> Exercise details
All of the records that follow need to be copied word for word, without the pictures.

· · · · · · ·

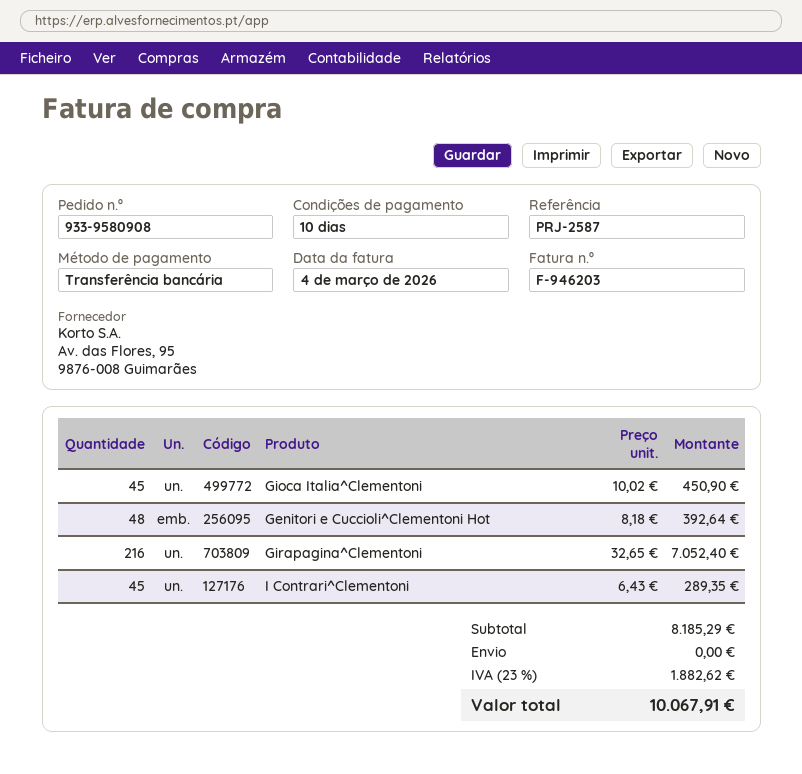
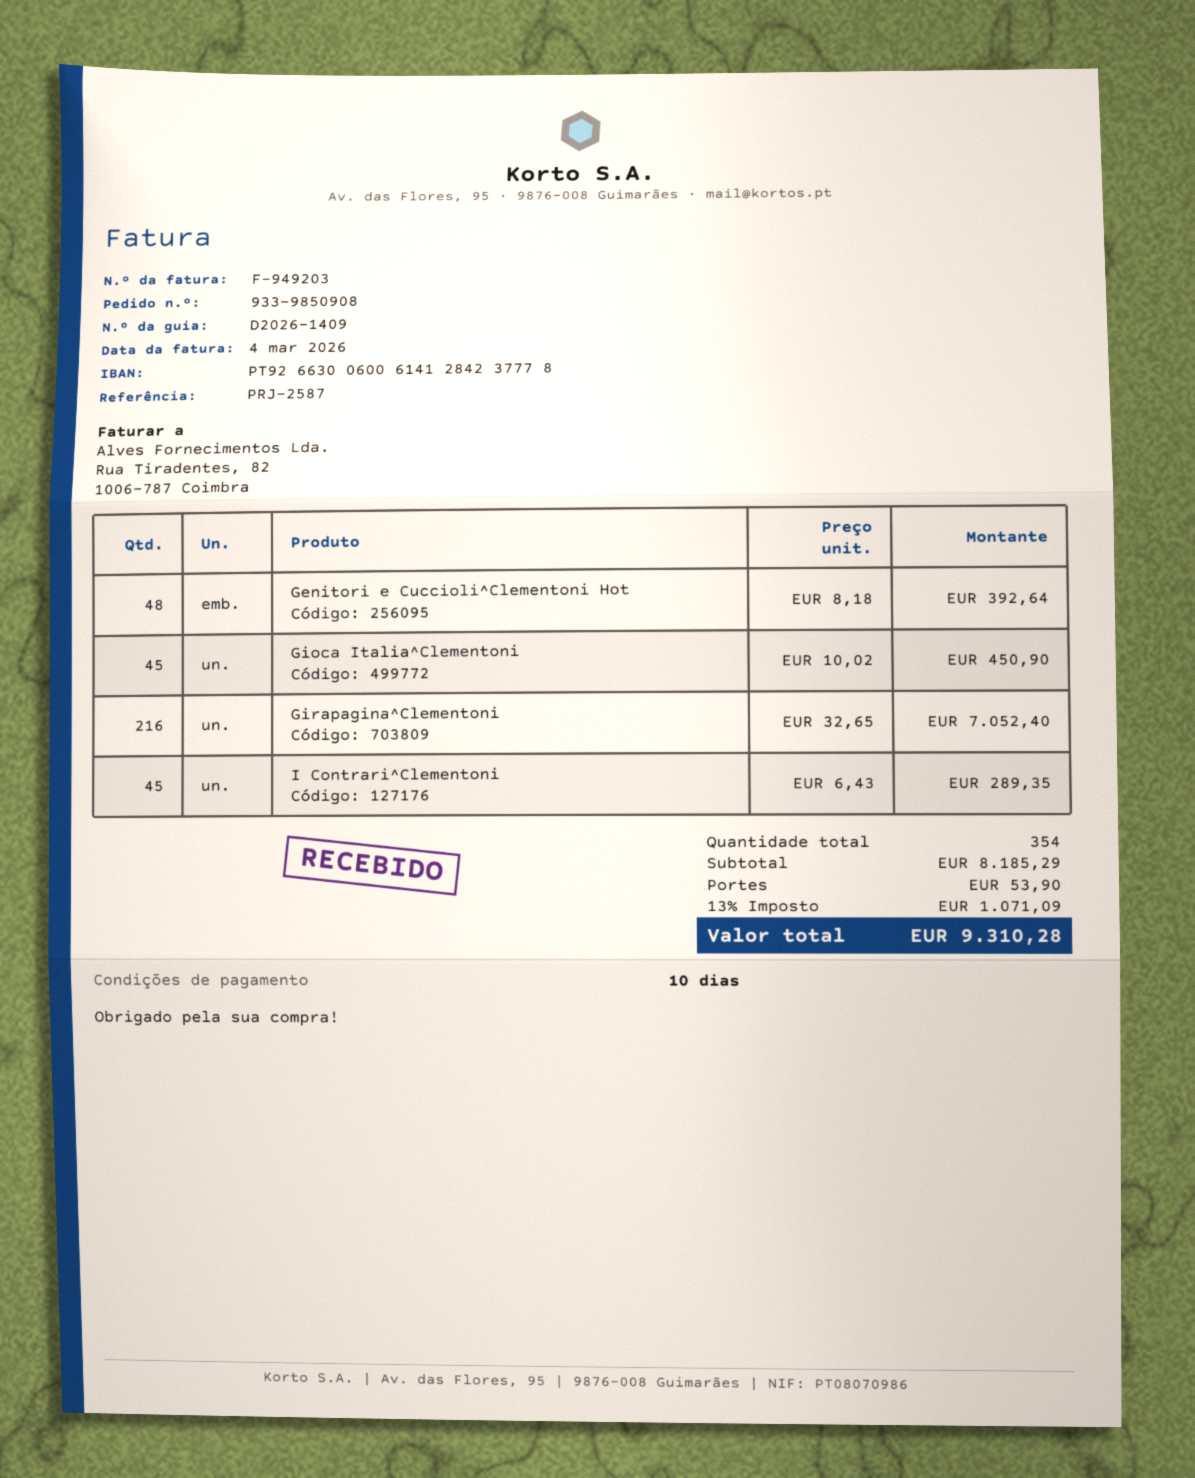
order number: 933-9580908 -> 933-9850908
invoice number: F-946203 -> F-949203
shipping: 0.00 -> 53.90
tax: 23% = 1882.62 -> 13% = 1071.09
total: 10067.91 -> 9310.28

· · · · · · ·

> Exercise output
order number: 933-9580908 -> 933-9850908
invoice number: F-946203 -> F-949203
shipping: 0.00 -> 53.90
tax: 23% = 1882.62 -> 13% = 1071.09
total: 10067.91 -> 9310.28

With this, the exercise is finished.